DATA EXTRACT Block Start

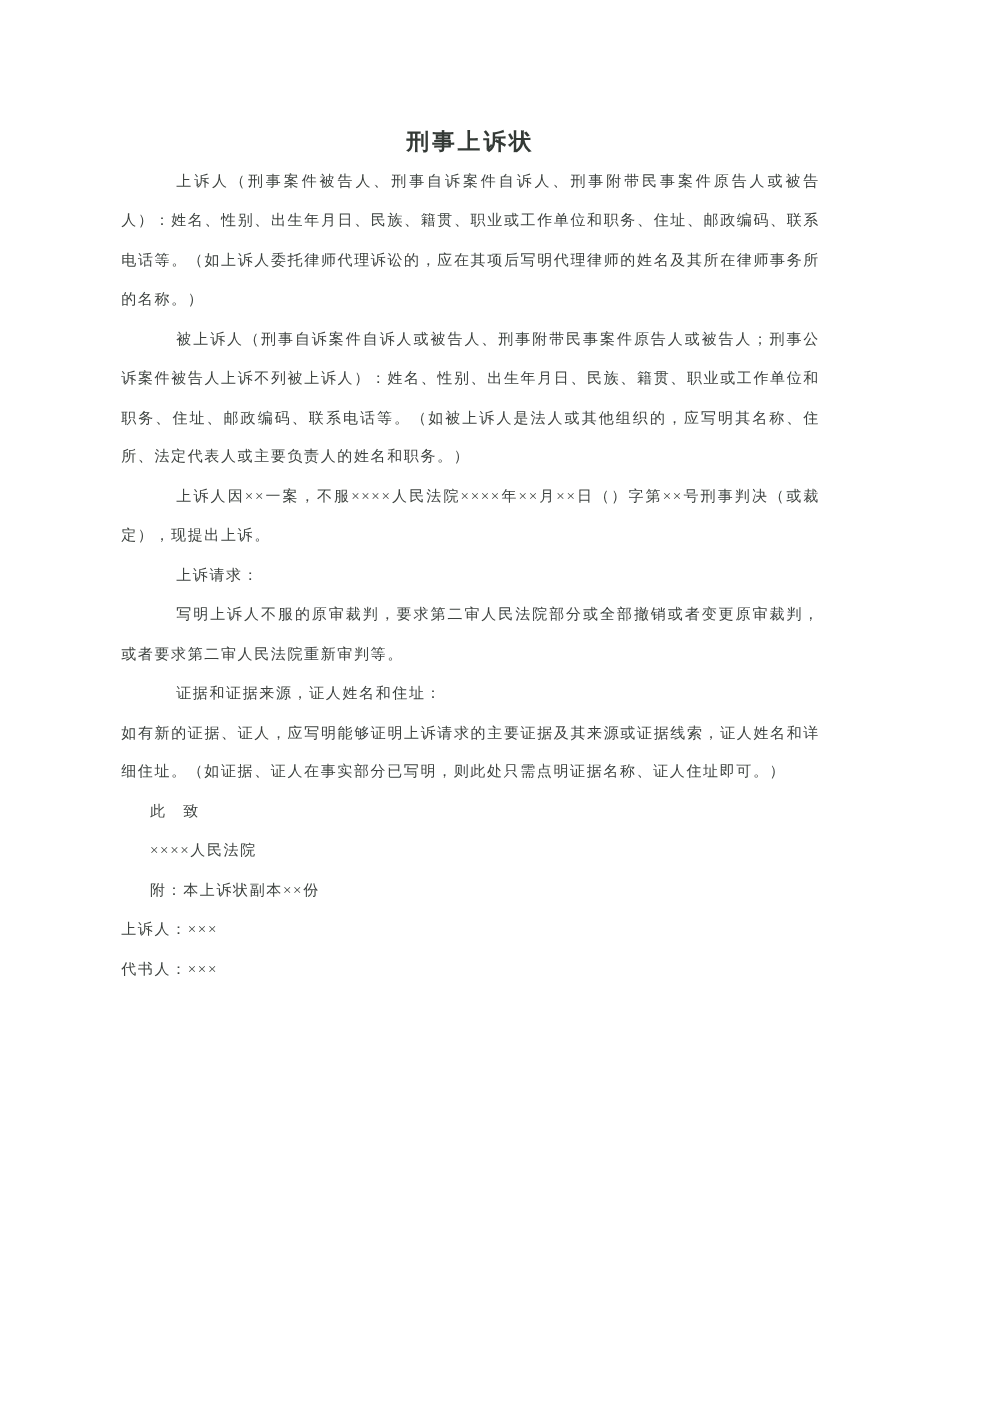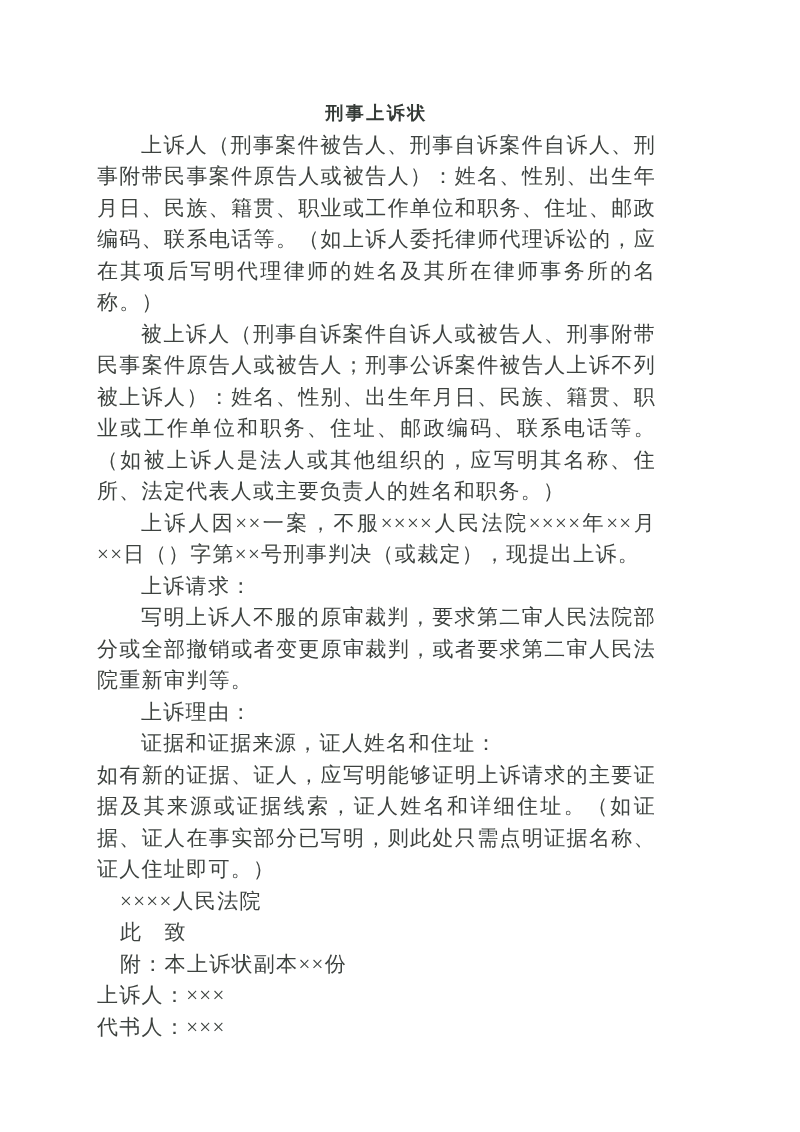--- a/index.html
+++ b/index.html
@@ -30,7 +30,7 @@
     color: #343a36;
   }
   .para {
-    font-size: 21px;
+    font-size: 12px;
     line-height: 31.5px;
     letter-spacing: 1.3px;
     text-align: justify;

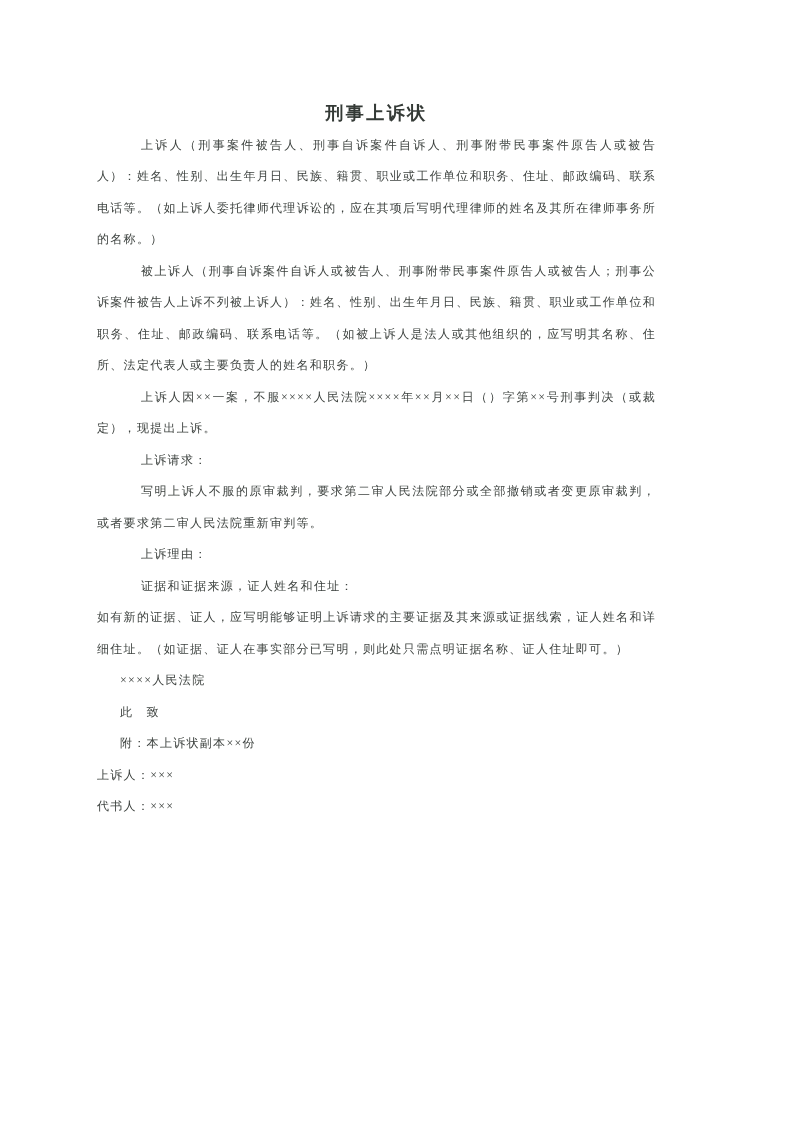--- a/index.html
+++ b/index.html
@@ -67,7 +67,6 @@
 
   <div class="para">写明上诉人不服的原审裁判，要求第二审人民法院部分或全部撤销或者变更原审裁判，或者要求第二审人民法院重新审判等。</div>
 
-  <div class="para">上诉理由：</div>
 
 
   <div class="para">证据和证据来源，证人姓名和住址：</div>

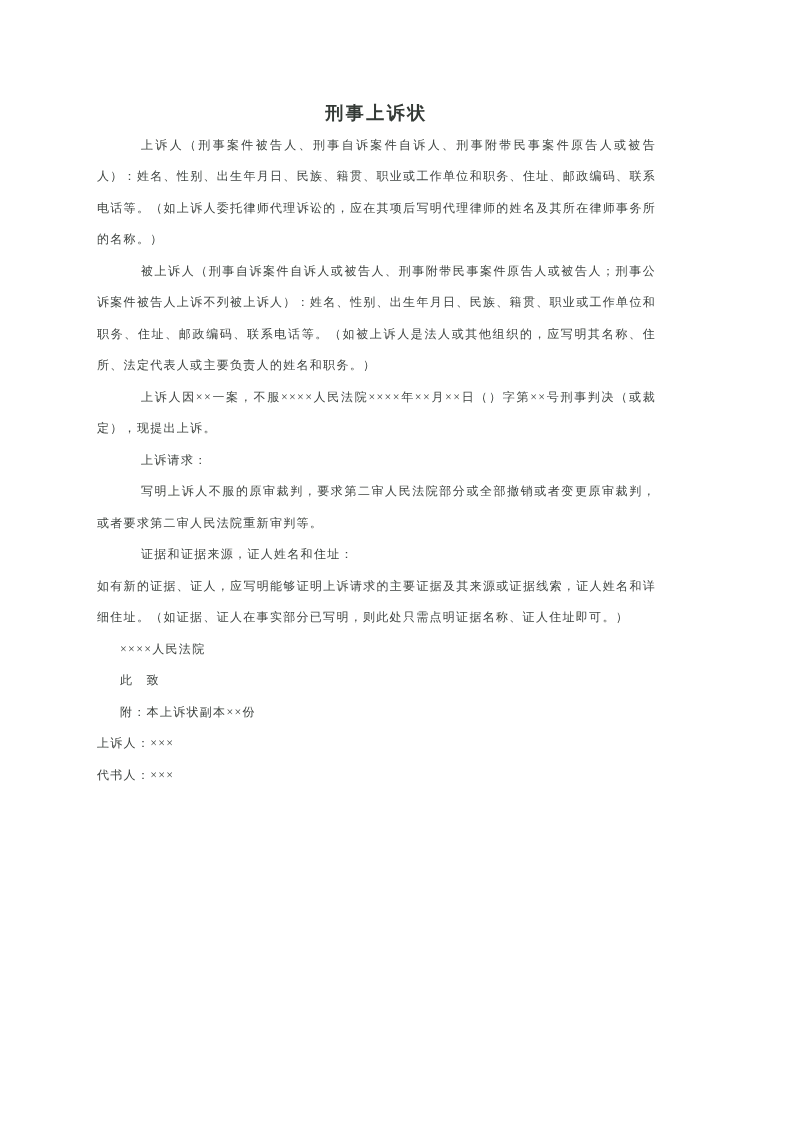--- a/index.html
+++ b/index.html
@@ -73,9 +73,9 @@
 
   <div class="para no-indent">如有新的证据、证人，应写明能够证明上诉请求的主要证据及其来源或证据线索，证人姓名和详细住址。（如证据、证人在事实部分已写明，则此处只需点明证据名称、证人住址即可。）</div>
 
+  <div class="para small-indent">此　致</div>
+
   <div class="para small-indent">××××人民法院</div>
-
-  <div class="para small-indent">此　致</div>
 
   <div class="para small-indent">附：本上诉状副本××份</div>
 

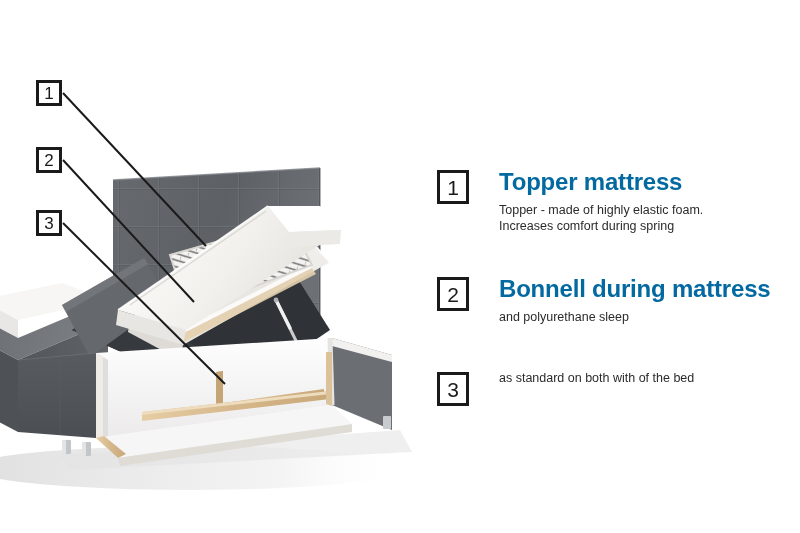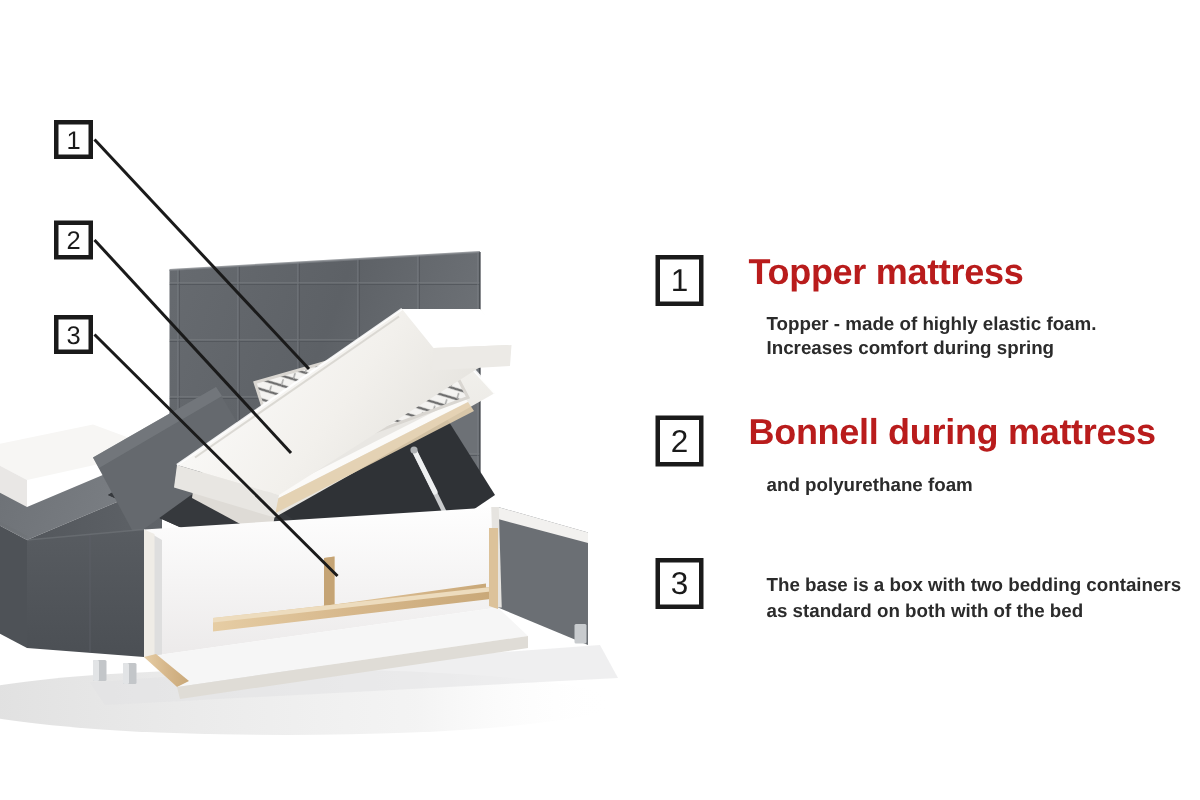--- a/index.html
+++ b/index.html
@@ -107,7 +107,7 @@
   .legend-title {
     font-size: 24px;
     font-weight: bold;
-    color: #b91c1c;
+    color: #0369a1;
     line-height: 1.15;
     letter-spacing: -0.2px;
     margin: 0 0 6px 0;

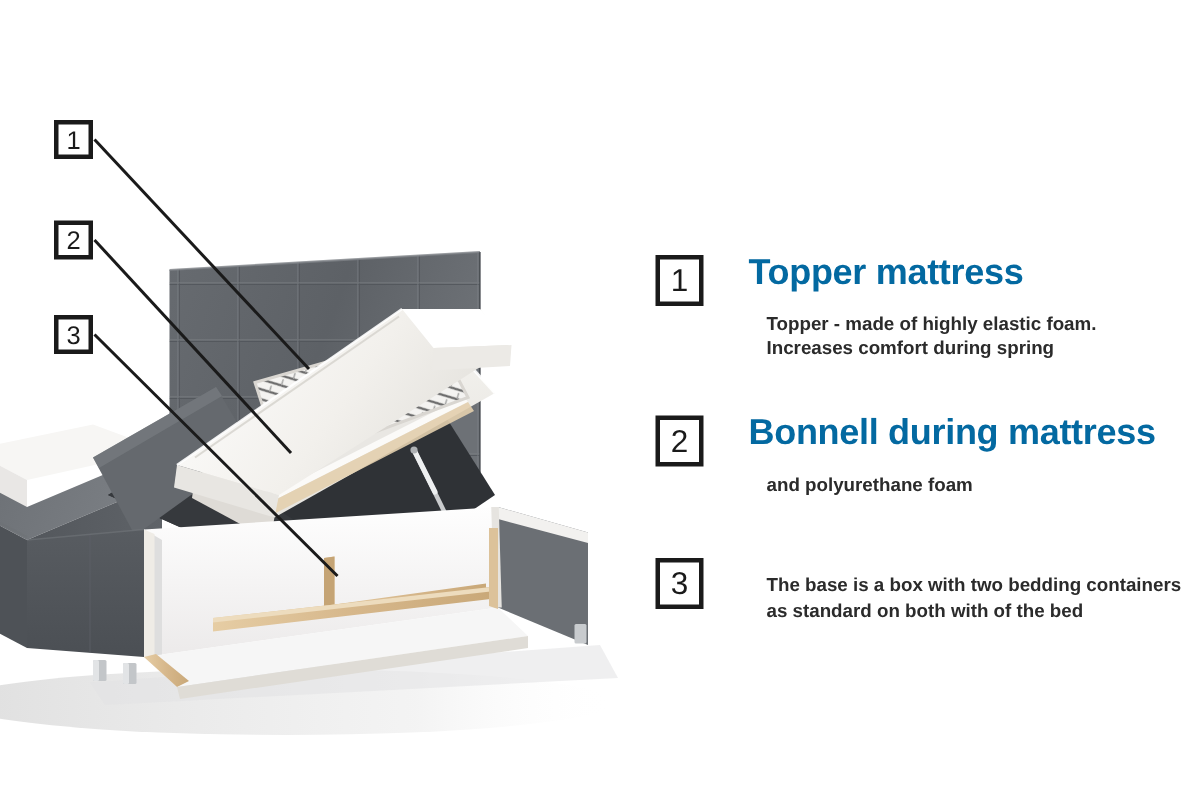--- a/index.html
+++ b/index.html
@@ -115,10 +115,10 @@
   }
   .legend-desc {
     font-size: 12.5px;
-    font-weight: bold;
+    font-weight: normal;
     color: #2b2b2b;
     line-height: 1.35;
-    margin: 12px;
+    margin: 0;
   }
   .legend-desc span { display: block; }
 </style>

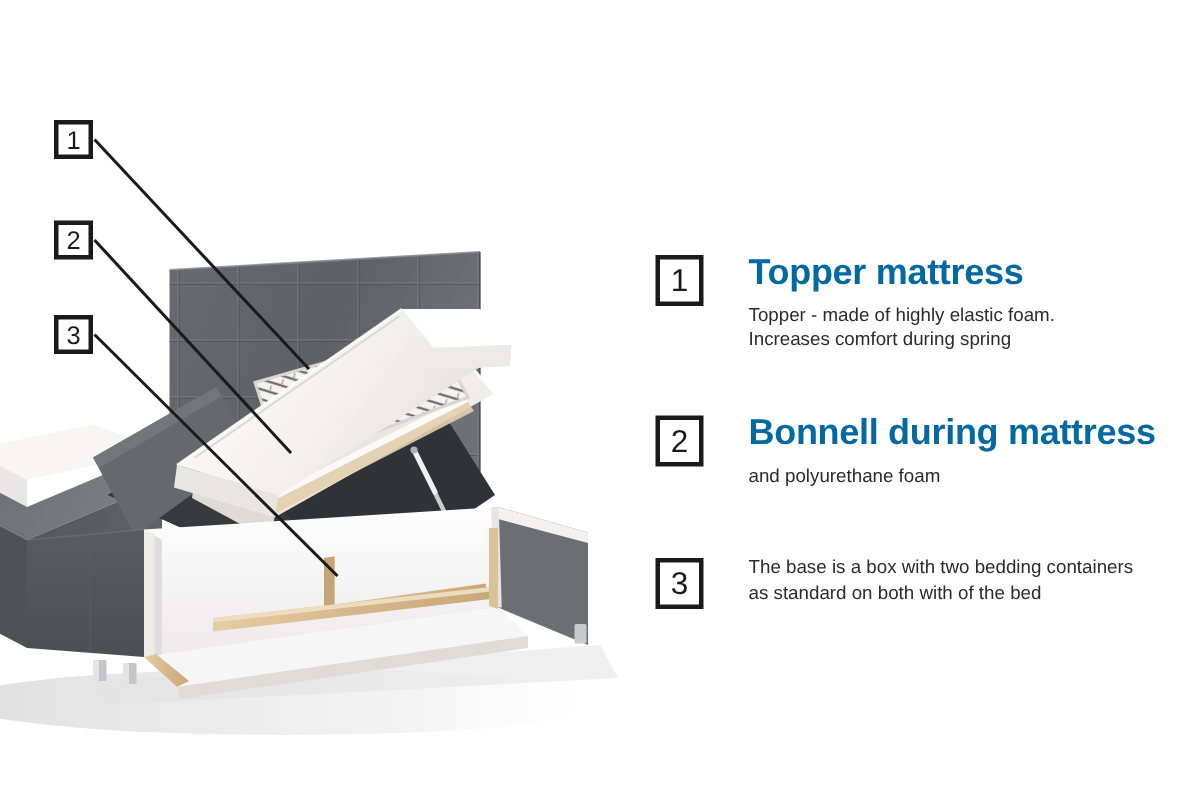--- a/index.html
+++ b/index.html
@@ -355,7 +355,7 @@
       <div class="legend-body">
         <h2 class="legend-title">Bonnell during mattress</h2>
         <p class="legend-desc">
-          <span>and polyurethane foam</span>
+          <span>and polyurethane sleep</span>
         </p>
       </div>
     </div>

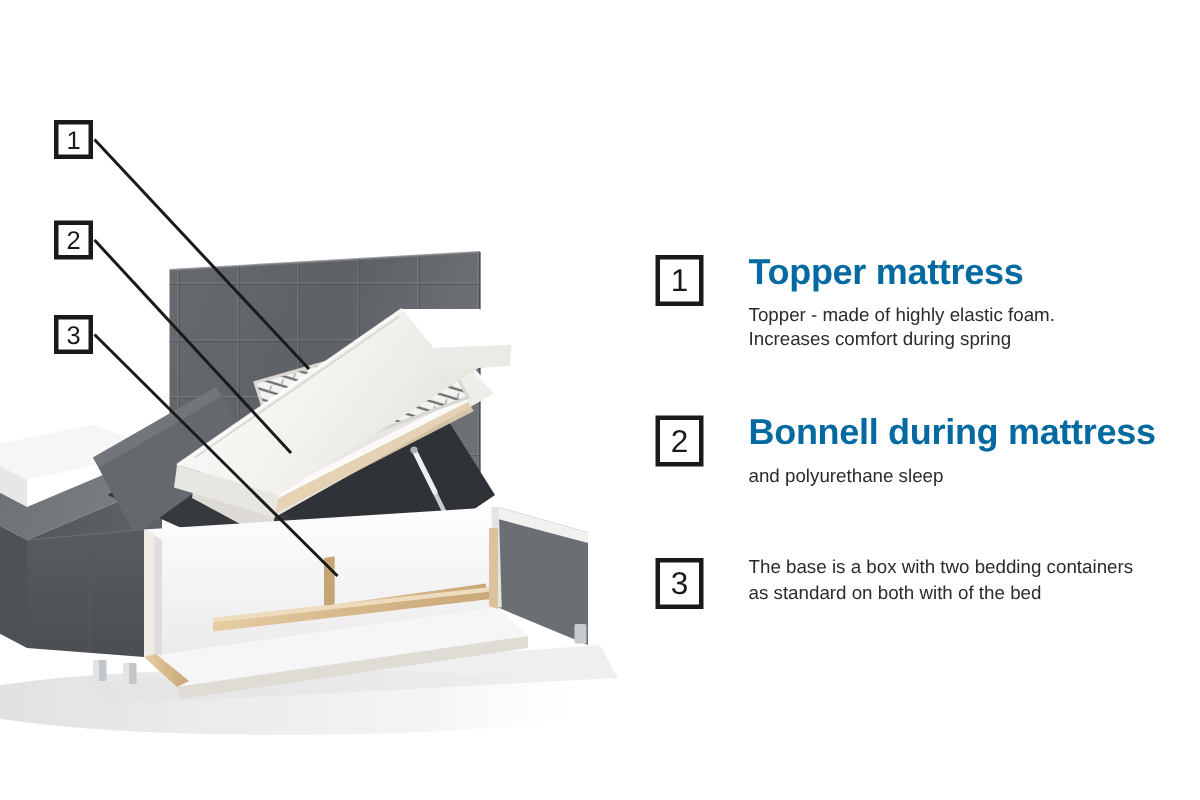--- a/index.html
+++ b/index.html
@@ -366,7 +366,6 @@
       </div>
       <div class="legend-body">
         <p class="legend-desc">
-          <span>The base is a box with two bedding containers</span>
           <span>as standard on both with of the bed</span>
         </p>
       </div>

DATA EXTRACT Block End

§ BRIEF
Please print the lines above exactly, beginning at the first line of the entries and ending at the line holding "-67,7 +67,6 @@", and leave the pictures out.

§ SOLVED PROBLEM
--- a/index.html
+++ b/index.html
@@ -30,7 +30,7 @@
     color: #343a36;
   }
   .para {
-    font-size: 21px;
+    font-size: 12px;
     line-height: 31.5px;
     letter-spacing: 1.3px;
     text-align: justify;

--- a/index.html
+++ b/index.html
@@ -67,7 +67,6 @@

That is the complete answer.